Enfim, o mundo, as nações, a humanidade estão fazendo a sua parte, e seguem avançando a passos largos.
Voltando ao Brasil, faça um teste: tente conversar com um brasileiro comum sobre temas como o planeta Terra, os outros planetas do nosso sistema solar, as estrelas, galaxias, o espaço e o universo. Você verá que com a esmagadora maioria de nossos compatriotas não terá mais do que alguns segundos de atenção, antes que seu interlocutor desvie o olhar e a conversa para um outro assunto.
Os brasileiros preferem falar sobre o comprimento do rabo do capeta do que conversar sobre o nosso verdadeiro lugar, dimensão e significado no cosmos. Via de regra a reação a tais temas é algo como: não quero nem pensar sobre essas coisas! E quando surge então Deus na conversa, aí ela se encerra por aí mesmo, porque Ele é a resposta para tudo e não há mais nada que precise ser conhecido ou descoberto.
Nesse momento, uma espécie de “treva mental” se estabelece, e nem um milhão de mulas seriam capazes de fazer o pensamento voltar a se mover. Empaca e pronto.

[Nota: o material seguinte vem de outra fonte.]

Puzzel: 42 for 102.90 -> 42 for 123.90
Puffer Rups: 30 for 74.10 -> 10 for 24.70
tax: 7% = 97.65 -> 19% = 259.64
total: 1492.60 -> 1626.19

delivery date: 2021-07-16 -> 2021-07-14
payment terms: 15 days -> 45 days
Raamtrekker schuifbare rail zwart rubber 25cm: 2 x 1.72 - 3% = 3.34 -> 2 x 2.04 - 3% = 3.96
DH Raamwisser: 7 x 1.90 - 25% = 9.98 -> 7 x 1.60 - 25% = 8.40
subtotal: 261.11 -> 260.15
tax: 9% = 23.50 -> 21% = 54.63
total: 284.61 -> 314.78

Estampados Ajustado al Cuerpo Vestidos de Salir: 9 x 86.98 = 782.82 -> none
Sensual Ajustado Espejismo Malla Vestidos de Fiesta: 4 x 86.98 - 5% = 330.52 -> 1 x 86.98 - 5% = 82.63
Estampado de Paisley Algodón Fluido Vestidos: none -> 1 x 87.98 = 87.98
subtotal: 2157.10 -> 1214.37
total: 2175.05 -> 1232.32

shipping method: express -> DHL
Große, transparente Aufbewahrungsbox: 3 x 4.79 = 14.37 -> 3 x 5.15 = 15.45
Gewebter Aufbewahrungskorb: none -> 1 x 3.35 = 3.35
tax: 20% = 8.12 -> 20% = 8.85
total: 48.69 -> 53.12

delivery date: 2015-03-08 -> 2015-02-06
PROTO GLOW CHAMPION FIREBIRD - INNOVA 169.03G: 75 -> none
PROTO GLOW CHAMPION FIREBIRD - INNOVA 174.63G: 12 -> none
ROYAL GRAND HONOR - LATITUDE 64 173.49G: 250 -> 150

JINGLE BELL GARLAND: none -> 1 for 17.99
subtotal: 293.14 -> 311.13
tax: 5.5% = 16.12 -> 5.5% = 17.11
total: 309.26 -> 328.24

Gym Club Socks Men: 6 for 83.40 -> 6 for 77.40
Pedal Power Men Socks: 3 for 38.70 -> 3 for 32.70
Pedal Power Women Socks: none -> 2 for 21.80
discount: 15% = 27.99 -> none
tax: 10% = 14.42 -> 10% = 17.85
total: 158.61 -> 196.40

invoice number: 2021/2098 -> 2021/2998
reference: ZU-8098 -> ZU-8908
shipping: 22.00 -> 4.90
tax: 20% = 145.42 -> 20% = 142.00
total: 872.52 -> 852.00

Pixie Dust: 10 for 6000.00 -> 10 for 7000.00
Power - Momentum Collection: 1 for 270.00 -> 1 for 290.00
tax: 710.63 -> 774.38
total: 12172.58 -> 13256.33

E não estranhe se, ato continuo, o cidadão colocar seus óculos com proteção Ultra Violeta, pegar o seu celular e acionar o GPS para se localizar e dali seguir o seu caminho, na mais santa ignorância, fingindo que a sua vida não tem absolutamente nada a ver com o espaço.
O fato é que, por alguma razão, aquele vazio escuro e misterioso situado acima e além da nossa atmosfera incomoda profundamente os brasileiros. Nos assusta. Nos amedronta mais do que lobisomem e saci pererê. Mesmo que continuemos fanáticos usuários da tecnologia que vem, justamente, do espaço! Vai entender…
(*) Marcelo Arbex é Diretor de Criação na Easy Writers de Criação e entusiasta do conhecimento científico espacial.